Real Madrid Pecat Xabi Alonso

Real Madrid Pecat Xabi Alonso

Xabi Alonso dikabarkan segera tinggalkan Real Madrid-X-

JAKARTA, Sportszone.id - Real Madrid lagi lagi gagal meraih gelar pertama musim ini. Madrid kalah 2-3 dari Barcelona dalam perebutan juara Piala Super Spanyol.

Apakah posisi Xabi Alonso sebagai pelatih masih aman? Seperti dilansir sportsmole, Florentino Perez awalnya dilaporkan masih sepenuhnya mendukung Xabi Alonso meskipun kecewa dengan kekalahan di final Piala Super Spanyol.

Los Blancos menderita kekalahan 3-2 dari Barcelona di final kompetisi piala pada Minggu malam, sementara tim ibu kota itu juga tertinggal empat poin dari rival mereka di klasemen La Liga.

Masa depan Alonso sudah disorot sejak lama karena Real Madrid tampil mengecewakan dalam beberapa bulan terakhir, tetapi menurut Defensa Central, Perez sempat tidak berencana untuk melakukan perubahan di kursi pelatih.

BACA JUGA:Barcelona Kembali Pecundangi Real Madrid untuk Gelar Juara Piala Super Spanyol

Laporan tersebut mengklaim bahwa Perez berpendapat bahwa Alonso akan memberikan trofi besar musim ini, dengan Real Madrid masih berjuang untuk meraih kejayaan di Copa del Rey dan Liga Champions, selain mengejar Barcelona di La Liga.

Meski begitu kabar berbeda dihembuskan ahli transfer Fabrizio Romano.
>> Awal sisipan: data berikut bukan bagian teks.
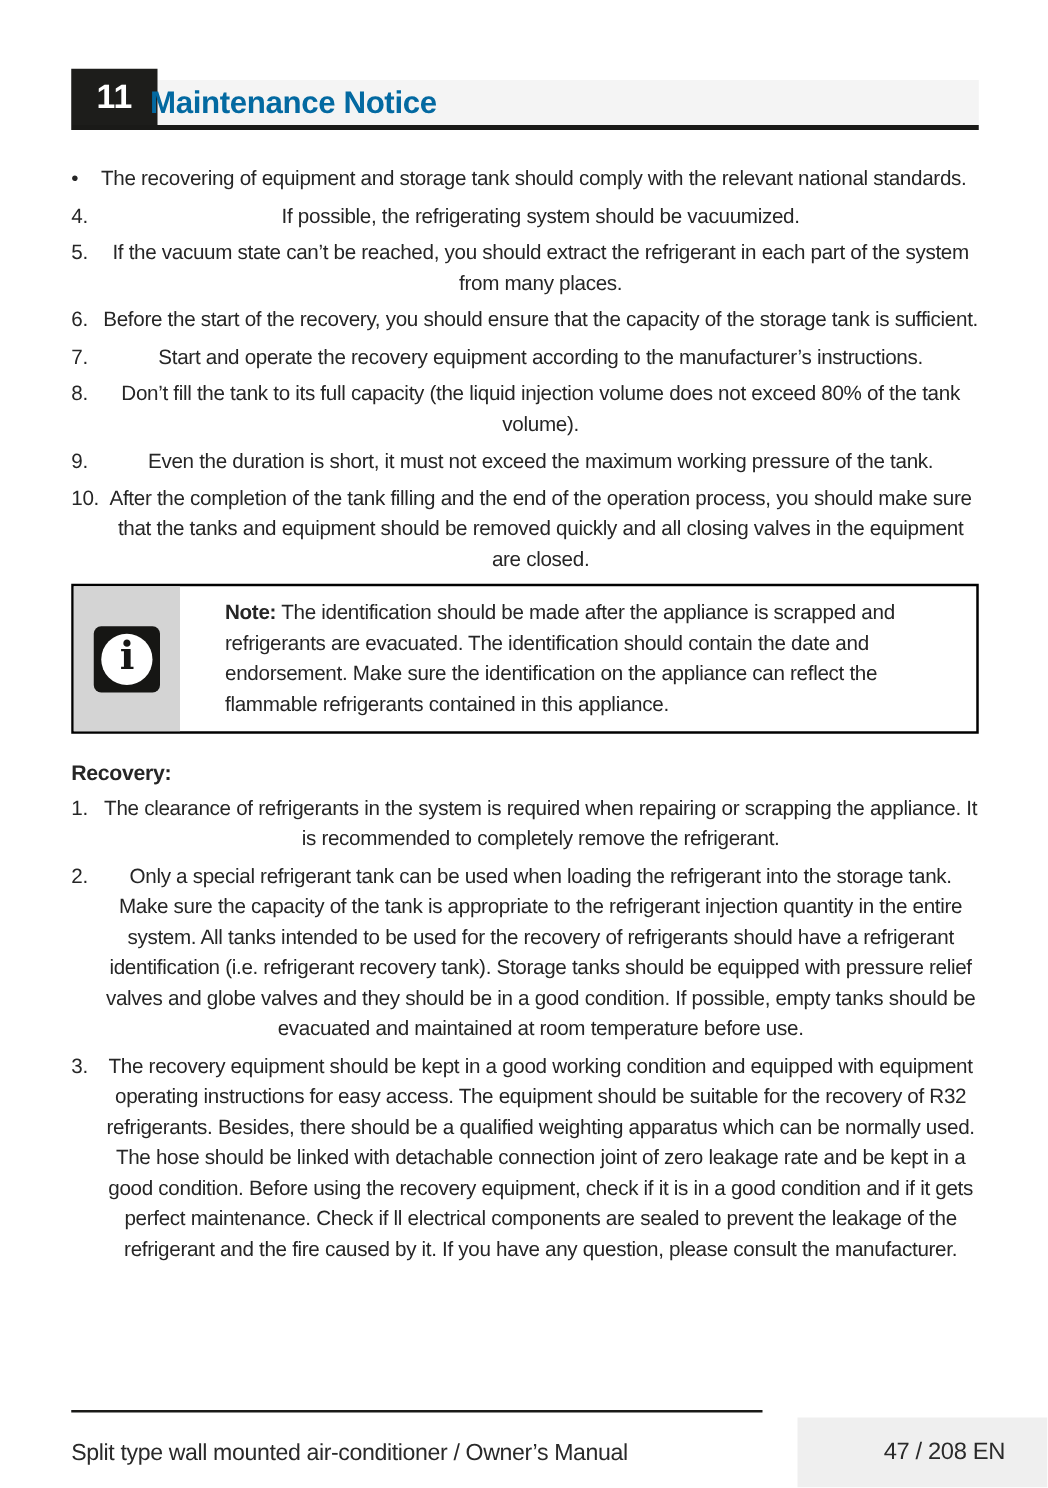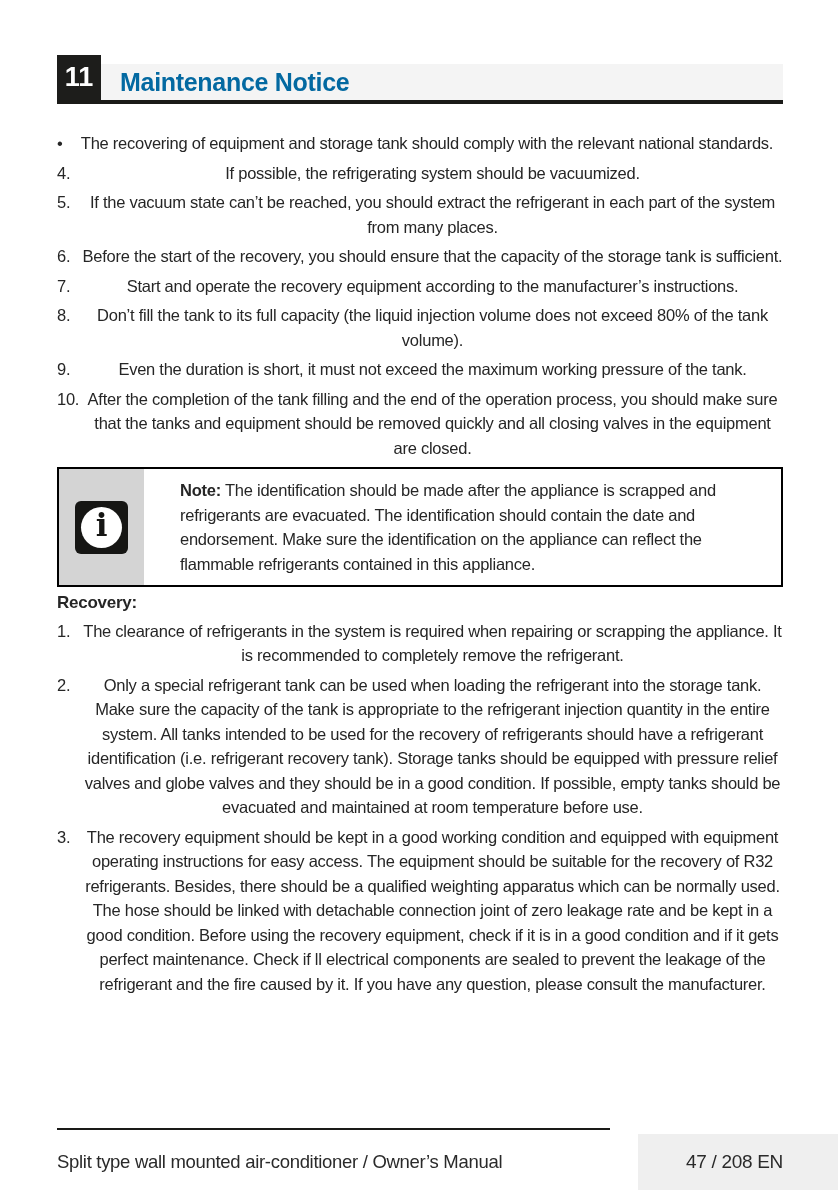--- a/index.html
+++ b/index.html
@@ -10,21 +10,21 @@
     position:relative;
   }
   .page {
     position:absolute; inset:0;
     padding:55px 55px 0 57px;
   }
   
   .header { position:relative; height:49px; border-bottom:4px solid #1a1a18; }
   .header-bg { position:absolute; left:0; right:0; top:9px; bottom:0; background:#f4f4f4; }
   .num-box {
-    position:absolute; left:0; top:0; bottom:0; width:44px;
+    position:absolute; left:0; top:0; bottom:0; width:69px;
     background:#1d1d1b; color:#ffffff;
     display:flex; align-items:center; justify-content:center;
     font-size:27px; font-weight:bold;
   }
   .header-title {
     position:absolute; left:63px; top:9px; bottom:0;
     display:flex; align-items:center;
     font-size:25px; font-weight:bold; color:#0369a1; letter-spacing:-0.3px;
   }
   
@@ -52,30 +52,30 @@
     width:41px; height:41px; background:#ffffff; border-radius:50%;
     display:flex; align-items:center; justify-content:center;
   }
   .note-icon .glyph {
     font-family:"DejaVu Serif", serif; font-weight:bold;
     font-size:31px; color:#161614; line-height:1; margin-top:-3px;
   }
   .note-text { flex:1; padding:9px 14px 9px 12px;margin-left:24px; }
   .bold { font-weight:bold; }
   
-  .recovery-heading { margin-top:4px; font-weight:bold; font-size:17px; letter-spacing:-0.25px; }
+  .recovery-heading { margin-top:20px; font-weight:bold; font-size:17px; letter-spacing:-0.25px; }
   .recovery-list { margin-top:3px; font-size:16.5px; line-height:24.5px; letter-spacing:-0.25px; }
   
   .footer { position:absolute; left:0; right:0; bottom:0; height:62px;text-align:center; }
   .footer-line { position:absolute; top:0; left:57px; width:553px; border-top:2px solid #1a1a18; }
   .footer-badge {
     position:absolute; right:0; top:6px; bottom:0; width:200px;
     background:#efefef;
     display:flex; align-items:center; justify-content:flex-end;
-    padding-right:55px;
+    padding-right:34px;
     font-size:19px; color:#2a2a2a; letter-spacing:-0.3px;
   }
   .footer-left {
     position:absolute; left:57px; top:6px; bottom:0;
     display:flex; align-items:center;
     font-size:18.5px; color:#2a2a2a; letter-spacing:-0.3px;
   }
 </style>
 </head>
 <body>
Dia menulis, Alonso bakal segera meninggalkan kursi kepelatihan. 

"Breaking News: Alonso bakal segera tinggalkan Real Madrid. Alvaro Arbeloa mengambil alih posisi pelatih kepala. "

Real Madrid juga sudah membuat pernyataan resmi soal pemecatan Xabi Alonso

"Real Madrid mengumumkan, berdasarkan kesepakatan kedua belah pihak, klub mengakhiri masa jabatannya sebagai pelatih kepala. "

Alihkan Fokus

Real Madrid sekarang akan mengalihkan perhatian mereka ke Copa del Rey, menghadapi Albacete di babak 16 besar kompetisi pada Rabu malam, sebelum menjamu Levante di La Liga pada Sabtu siang.

“Ada perasaan campur aduk. Di satu sisi, kekecewaan karena tidak mampu memenangkan final, tetapi ada juga kebanggaan karena tim telah memberikan segalanya dari menit pertama hingga terakhir dalam keadaan yang tidak menguntungkan,” kata Alonso kepada wartawan setelah El Clasico.

“Kami berkompetisi dan berjuang hingga akhir. Finalnya sangat seimbang, dengan momen-momen berbeda, keadaan yang berbeda, gol dan reaksi yang berbeda. Kami berjuang hingga akhir dan kami hampir menang, dengan dua peluang terakhir untuk menyamakan kedudukan dan menuju adu penalti.